STOP 2 : Bel Ombre’s Historical Sugar Industry
Bel Ombre’s two-hundred-year old history is closely linked to that of sugar cane in Mauritius.
The Domaine de Bel Ombre officially came into existence in 1765. At the time, it was an agricultural estate with a particular focus on the cultivation of sugar cane. Renowned naturalist Charles Telfair then acquired the estate in 1816. A visionary scientist and humanist, he would go on to have a major influence in the region, whose industries he helped develop thanks to his technical and botanical innovations. After his death in 1833, the estate was helmed by various different owners, while Mauritius’ governors regularly came to stay in the area.
In 1910, the Compagnie Sucrière de Bel Ombre (CSBO) was incorporated. Over the following decades, it acquired several neighbouring sugar estates and other tracts of land. By 1951, the CSBO owned a total of 15,200 acres of agricultural land (including 5,000 acres planted with sugar cane) and 3,200 acres of forest (partly dedicated to deer farming).
In 1971, the Rogers group bought the Bel Ombre estate. Then, in 1999, following a restructure within the sugar industry, its crushing factory closed for good. And from 2004 onwards, the estate became a leading tourist attraction. Today, it includes luxury hotels and villas, the Heritage Nature Reserve, a championship golf course (home to the world's only tri-tour-sanctioned golf tournament), a heliport... and of course, sugar cane fields.

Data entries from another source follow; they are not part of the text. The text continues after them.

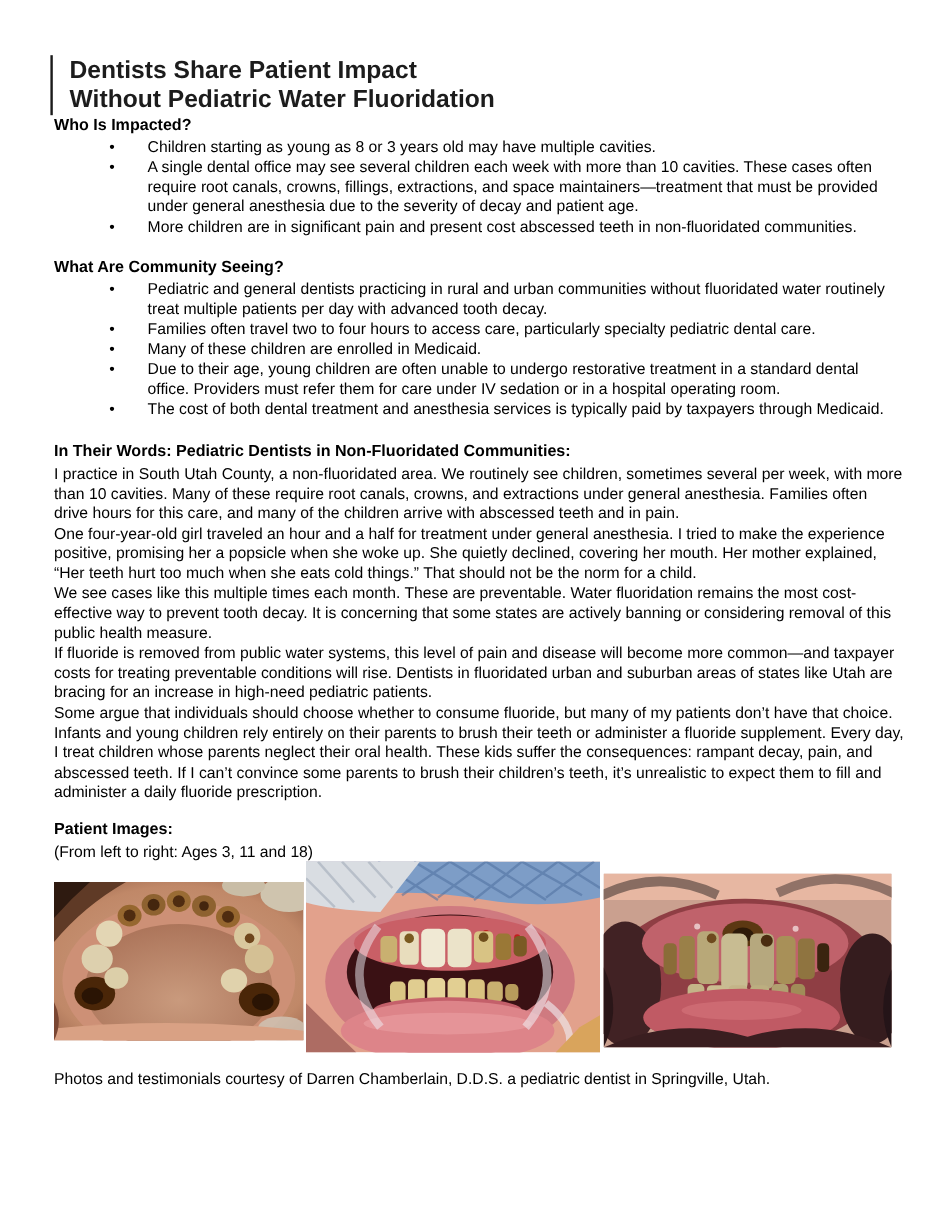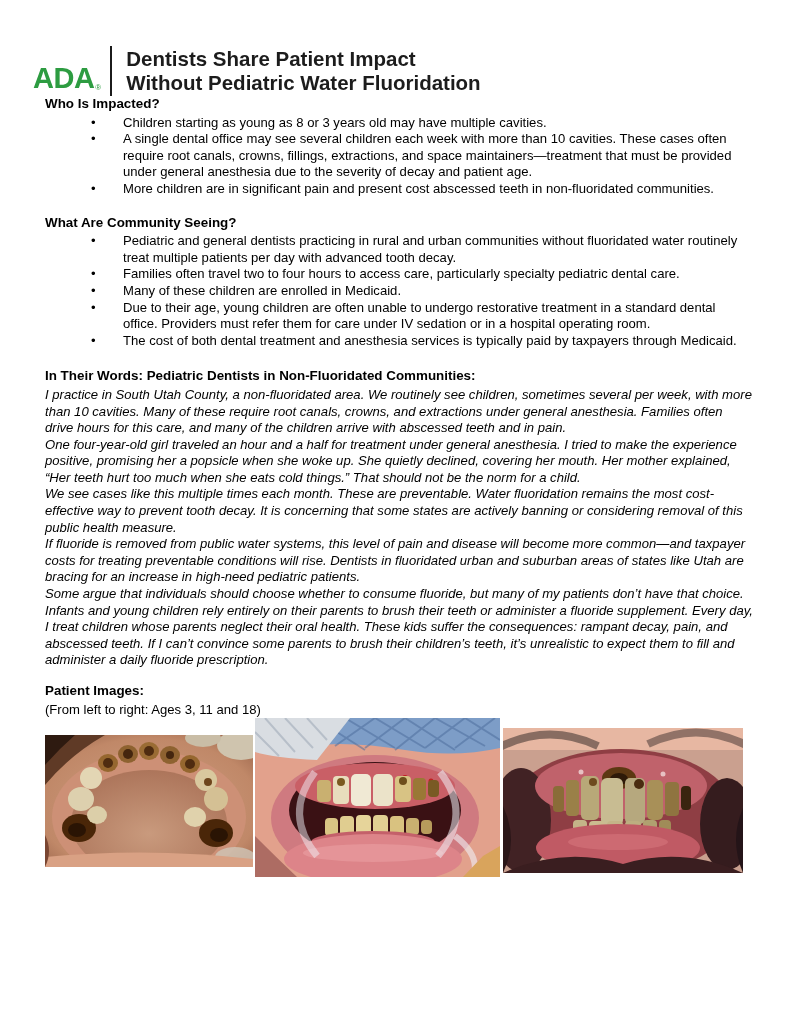--- a/index.html
+++ b/index.html
@@ -17,42 +17,38 @@
   
   .content { margin:0 38px 0 45px; font-size:13.1px; line-height:16.6px; }
   .sec h2 { margin:0 0 2px 0; font-size:13.4px; line-height:16.6px; font-weight:bold; }
   .sec1 { }
   .sec2 { margin-top:17px; }
   .sec3 { margin-top:19px; }
   .sec4 { margin-top:14px; }
   ul { margin:0; padding:0; list-style:none; }
   li { position:relative; padding-left:78px; }
   li::before { content:"\2022"; position:absolute; left:46px; top:0; }
-  .testimonial p { margin:0; font-style:italic; }
+  .testimonial p { margin:0; }
   .img-caption { margin:0; }
   
   .photo-row { display:flex; align-items:flex-start; margin-top:0; height:160px; }
   .photo { display:block; }
   .photo-1 { width:208px; height:132px; margin-top:17px; }
   .photo-2 { width:245px; height:159px; margin-left:2px; }
   .photo-3 { width:240px; height:145px; margin-left:3px; margin-top:10px; }
   .photo svg { display:block; width:100%; height:100%; }
   
   .footer { margin-top:13px; }
 </style>
 </head>
 <body>
 
 <div class="page">
 
   <header class="header">
-    <div class="logo-wrap">
-      <span class="logo">ADA</span>
-      <span class="reg">®</span>
-    </div>
     <div class="divider"></div>
     <div class="title">
       <div>Dentists Share Patient Impact</div>
       <div>Without Pediatric Water Fluoridation</div>
     </div>
   </header>
 
   <div class="content">
 
     <section class="sec sec1">
@@ -223,15 +219,16 @@
             <ellipse cx="115" cy="114" rx="50" ry="8" fill="#cf6e76" opacity="0.8"></ellipse>
             <path d="M0 145 Q60 118 120 136 Q180 118 240 145 Z" fill="#3a1e20"></path>
             <path d="M0 78 Q16 112 0 145 Z" fill="#2a1618"></path>
             <path d="M240 80 Q226 112 240 145 Z" fill="#241418"></path>
           </svg>
         </div>
 
       </div>
     </section>
 
+    <p class="footer">Photos and testimonials courtesy of Darren Chamberlain, D.D.S. a pediatric dentist in Springville, Utah.</p>
 
   </div>
 </div>
 
 </body></html>

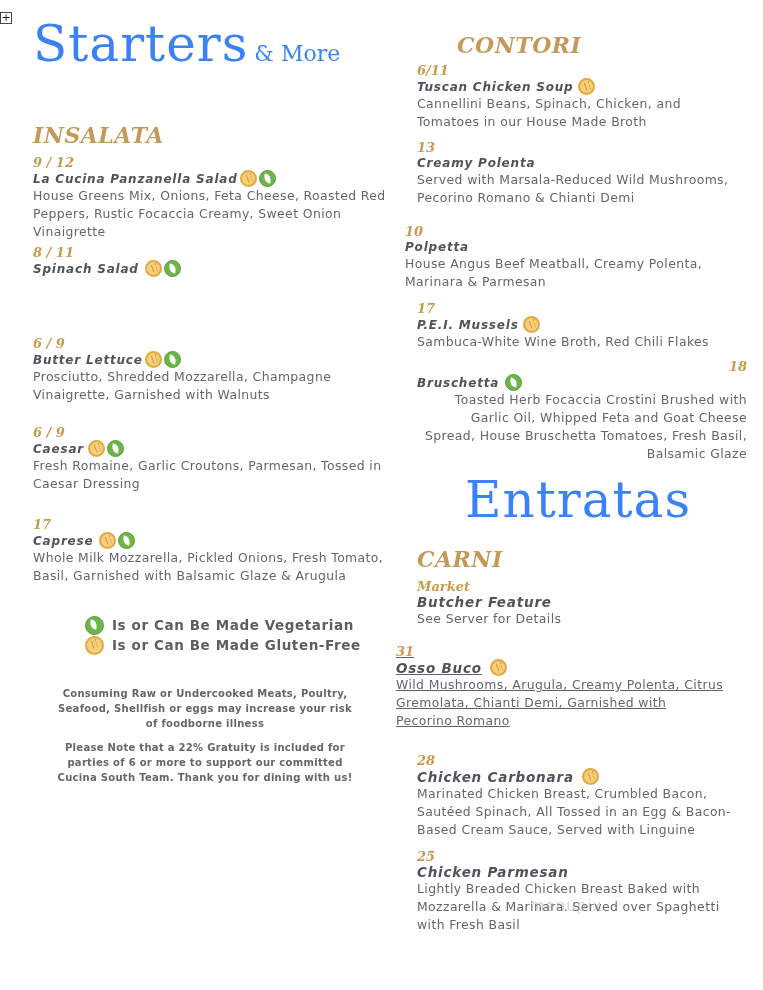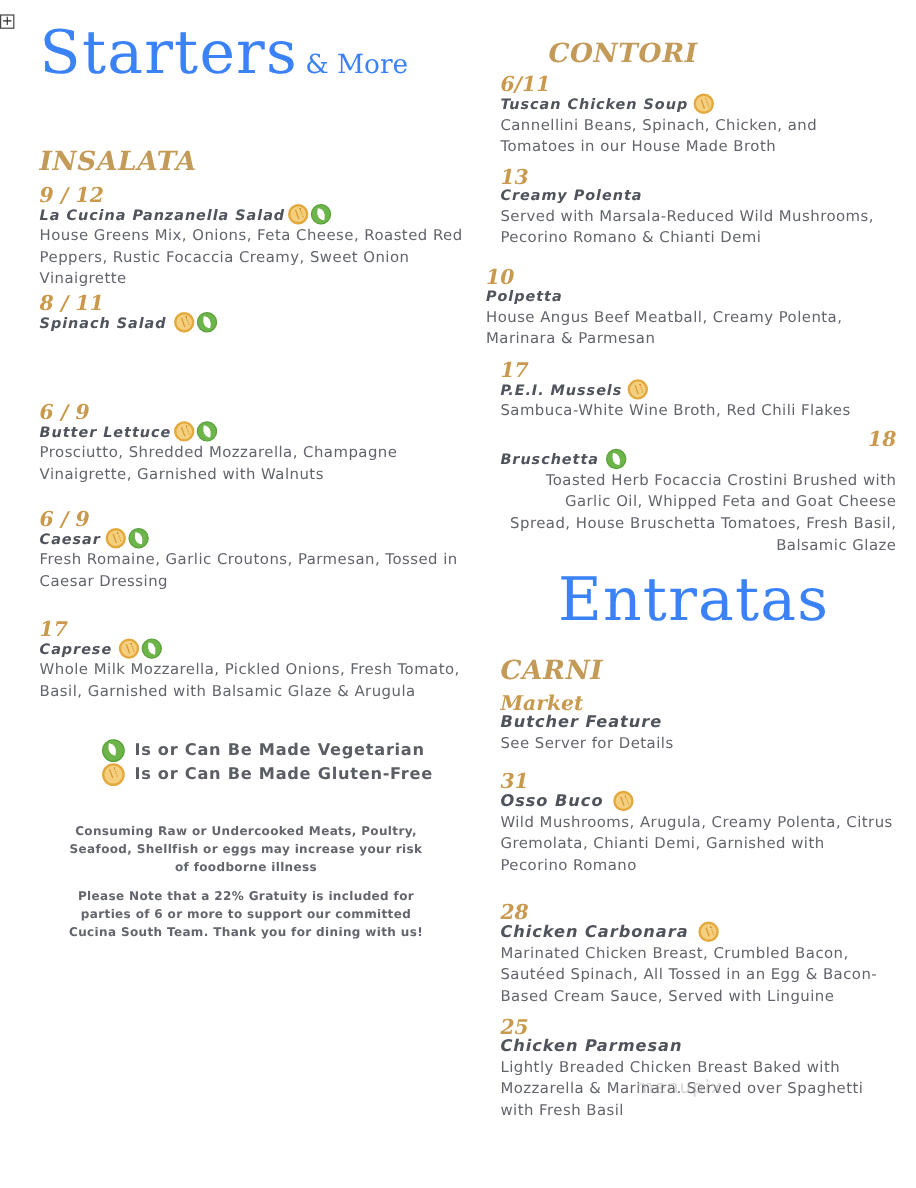--- a/index.html
+++ b/index.html
@@ -8,21 +8,21 @@
   .abs { position: absolute; }
   .move-handle { left: 0; top: 12px; width: 12px; height: 12px; border: 1px solid #444;
                  box-sizing: border-box; font-size: 11px; line-height: 9px; text-align: center; color: #222; background: #fff; }
   .big-title { font-family: "DejaVu Serif", serif; color: #3b82f6; font-weight: normal; letter-spacing: 1px; }
   .title-starters { left: 33px; top: 14px; font-size: 50px; line-height: 60px; }
   .title-starters .sub { font-size: 22px; letter-spacing: 0; margin-left: 6px; }
   .title-entratas { left: 465px; top: 470px; font-size: 50px; line-height: 60px; }
   .cat { font-family: "DejaVu Serif", serif; font-style: italic; font-weight: bold; color: #c39a57;
          font-size: 22px; line-height: 26px; letter-spacing: 0.5px; }
   .price { font-family: "DejaVu Serif", serif; font-style: italic; font-weight: bold; color: #c99a4e;
-           font-size: 17px; line-height: 14px; }
+           font-size: 13px; line-height: 14px; }
   .name { font-style: italic; font-weight: bold; color: #4f535b; font-size: 12px; line-height: 16px;
           letter-spacing: 0.8px; display: flex; align-items: center; }
   .name.lg { font-size: 13.5px; }
   .desc { font-size: 12.4px; line-height: 18px; color: #62656b; letter-spacing: 0.4px; }
   .item { position: absolute; }
   .badge { display: inline-block; width: 17px; height: 17px; border-radius: 50%; margin-left: 2px;
            position: relative; box-sizing: border-box; flex-shrink: 0; }
   .badge.gf { background: #f4cf7d; border: 2px solid #e3a93e; }
   .badge.gf::after { content: ""; position: absolute; left: 5px; top: 2px; width: 3px; height: 8px;
                      border-left: 1.5px solid #d79531; border-right: 1.5px dotted #d79531; transform: rotate(-20deg); }
@@ -158,21 +158,21 @@
 <div class="abs cat" style="left:417px; top:546px;">CARNI</div>
 
 <div class="item" style="left:417px; top:580px; width:330px;">
   <div class="price">Market</div>
   <div class="name lg">
       <span>Butcher Feature</span>
     </div>
   <div class="desc">See Server for Details</div>
 </div>
 
-<div class="item" style="left:417px; top:645px; width:330px;">
+<div class="item" style="left:396px; top:645px; width:330px;text-decoration:underline;">
   <div class="price">31</div>
   <div class="name lg">
       <span>Osso Buco</span>
       <span class="badge gf" style="margin-left:8px"></span>
     </div>
   <div class="desc">Wild Mushrooms, Arugula, Creamy Polenta, Citrus Gremolata, Chianti Demi, Garnished with Pecorino Romano</div>
 </div>
 
 <div class="item" style="left:417px; top:754px; width:330px;">
   <div class="price">28</div>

After entering the estate via a majestic drive lined with towering coconut trees, you’ll discover the Place du Moulin, Bel Ombre’s cleverly restored former sugar factory, which now hosts a variety of high-profile events and whose stone walls continue to shelter a ‘’fangourin’’ (a sugar cane grinding mill) and vintage turbines. You can also explore the remains of the estate’s old haulage station, previously used to transport sugar cane to the factory.